Hälfte der Erstklässler kann schlecht Deutsch (bzw. nicht ausreichend Deutsch, um dem Unterricht zu folgen)

by DonaldChavezToday

14 comments
  1. Der Artikel spricht ja wiederholt an, dass zwei Drittel der Kinder in Österreich geboren sind. Wäre aber schön zu wissen, bei wie vielen Kindern dieser zwei Drittel die Eltern migriert sind.

    Nur weil ein Kind hier geboren ist, lernt es trotzdem nicht auf magische Weise die Landessprache. Wenn das Umfeld kein/schlechtes Deutsch spricht, wird es das Kind nicht lernen.

  2. Was ich bei diesen ganzem Thema, wie es in der letzten Woche durch alle Medien geht nicht verstehe, warum greift da der Kinder- und Jugendschutz nicht ein?

    Wenn ein Kind mit 6 Jahren noch nicht einmal die most basic Erziehung erhalten hat, dann ist das doch klare Vernachlässigung der elterlichen Pflichten.

  3. Dauert nicht mehr lange bis diese Kinder ausgewachsen sind, wählen dürfen, selber Familie und Kinder haben. Drei Generationen an Migranten die alle weder Deutsch können oder österreichische Kultur pflegen, sondern ihre eigene Sprache und Lebensweise verteilen. Währenddessen die Kinderrate im Westen weiter sinkt, das Leben immer unleistbarer wird und jeder der ein bissl was reist, flüchtet aus Europa.

    Wozu Deutsch lernen wenn es Österreich in 100Jahren eh nicht mehr gibt?

  4. Ohh wow, hier wimmelt es ja nur so von vermeintlichen Experten… Ich bin in AT geboren und habe bis zu meinem siebten Lebensjahr kein Wort Deutsch gesprochen. Trotzdem habe ich nicht nur die Matura, sondern auch ein Universitätsstudium erfolgreich abgeschlossen.
    Keine Sorge, diese Kinder werden im Laufe ihrer Schullaufbahn die Sprache schon lernen.

  5. Die Politik wollte halt eine neue Unterschicht haben. Warum auch immer. Das wird nicht aufgeholt werden.

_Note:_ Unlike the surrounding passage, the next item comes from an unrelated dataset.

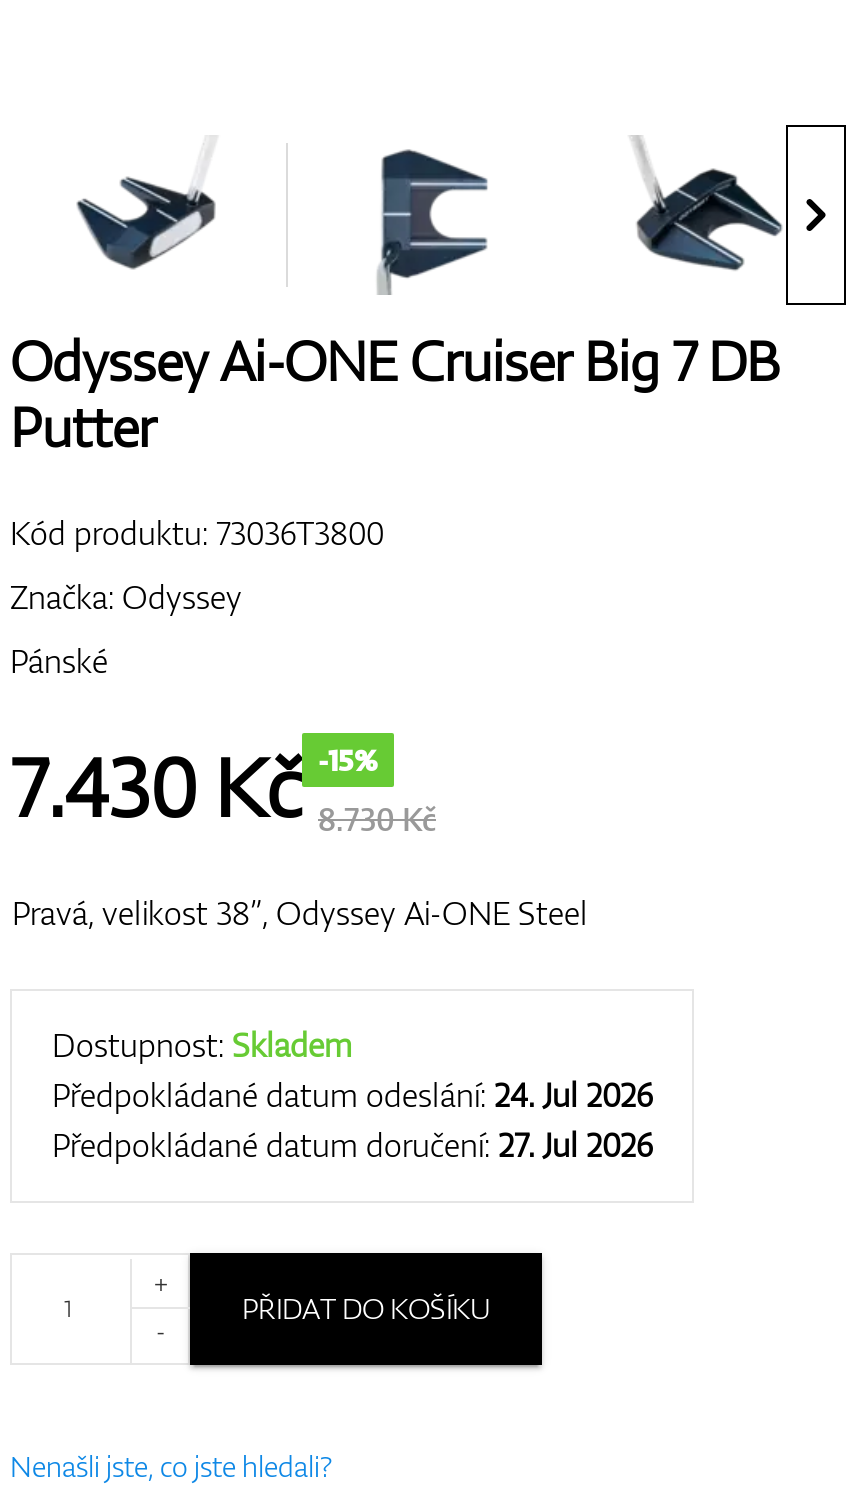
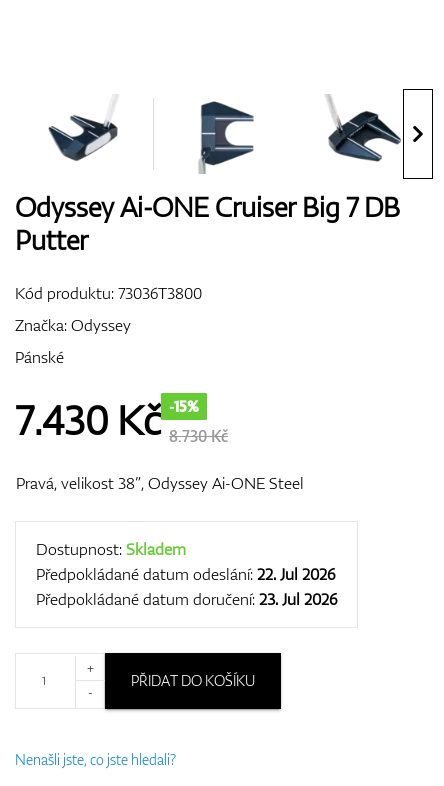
- Předpokládané datum odeslání: 24. Jul 2026
+ Předpokládané datum odeslání: 22. Jul 2026

- Předpokládané datum doručení: 27. Jul 2026
+ Předpokládané datum doručení: 23. Jul 2026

  6. Und die, die Deutsch sprechen, können kein Österreichisch mehr.

    Lecker.

  7. Ich verstehe wirklich nicht warum da immer noch zugeschaut wird ?! Und bitte, da meine ich jetzt alle Beteiligten. Die Stadtregierung genauso wie die Bundesregierung. Wieso gibt es da keinen runden Tisch und dann ein Maßnahmenbündel ? Zuzug extrem einschränken, Residenzpflicht für alle in der Grundversorgung, einheitliche Sozialhilfen im ganzen Land und die die hier sind wirklich gscheit integrieren. Ja, auch mit starken Anreizen wie Kürzung der Familienbeihilfe bei Verweigerung der Teilnahme wenns anders nicht geht und natürlich ausreichend Finanzierung dieser Programme. Solange da genau nichts gemacht wird, braucht man sich nicht wundern warum die FPÖ aktuell eine Wahl nach der nächsten gewinnt.

  8. Ich arbeite mit hauptsächlich Österreichern zusammen (Hans, Peters..) und muss sagen, der Bericht könnte genau so solche Österreicher ansprechen. Deutsch ist scheinbar nicht nur für Ausländer schwer.

  9. Und da wundern sich heute viele über die Wahlergebnisse.

  10. Es wird höchste Zeit die Eltern in die Pflicht zu nehmen. Es ist definitiv nicht immer das Bildungssystem das versagt.

  11. Kein Wundern, wenn die Eltern selbst kein Deutsch können und deswegen zuhause nicht Deutsch gesprochen wird.

  12. Ich denke dass das Problem nicht rein Migration ablichtet. Man muss mit den Kindern auch reden, anstatt ihnen das Handy in die Hand zu drücken.